** Provided records follows **

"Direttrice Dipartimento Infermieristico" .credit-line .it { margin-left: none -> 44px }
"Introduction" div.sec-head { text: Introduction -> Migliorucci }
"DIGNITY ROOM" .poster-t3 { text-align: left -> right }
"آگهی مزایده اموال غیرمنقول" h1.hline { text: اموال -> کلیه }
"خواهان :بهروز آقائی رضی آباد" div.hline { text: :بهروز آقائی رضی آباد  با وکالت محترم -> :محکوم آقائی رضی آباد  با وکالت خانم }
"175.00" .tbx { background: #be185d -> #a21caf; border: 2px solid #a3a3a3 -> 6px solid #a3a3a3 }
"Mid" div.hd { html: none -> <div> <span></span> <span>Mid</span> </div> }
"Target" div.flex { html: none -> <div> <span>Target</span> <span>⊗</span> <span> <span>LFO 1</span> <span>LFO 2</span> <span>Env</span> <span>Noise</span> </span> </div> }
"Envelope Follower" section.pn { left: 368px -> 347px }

** End of Provided records **

**Your objective**
Select every line of the material above holding the word "text" and copy it.

**Answer space**
"Introduction" div.sec-head { text: Introduction -> Migliorucci }
"DIGNITY ROOM" .poster-t3 { text-align: left -> right }
"آگهی مزایده اموال غیرمنقول" h1.hline { text: اموال -> کلیه }
"خواهان :بهروز آقائی رضی آباد" div.hline { text: :بهروز آقائی رضی آباد  با وکالت محترم -> :محکوم آقائی رضی آباد  با وکالت خانم }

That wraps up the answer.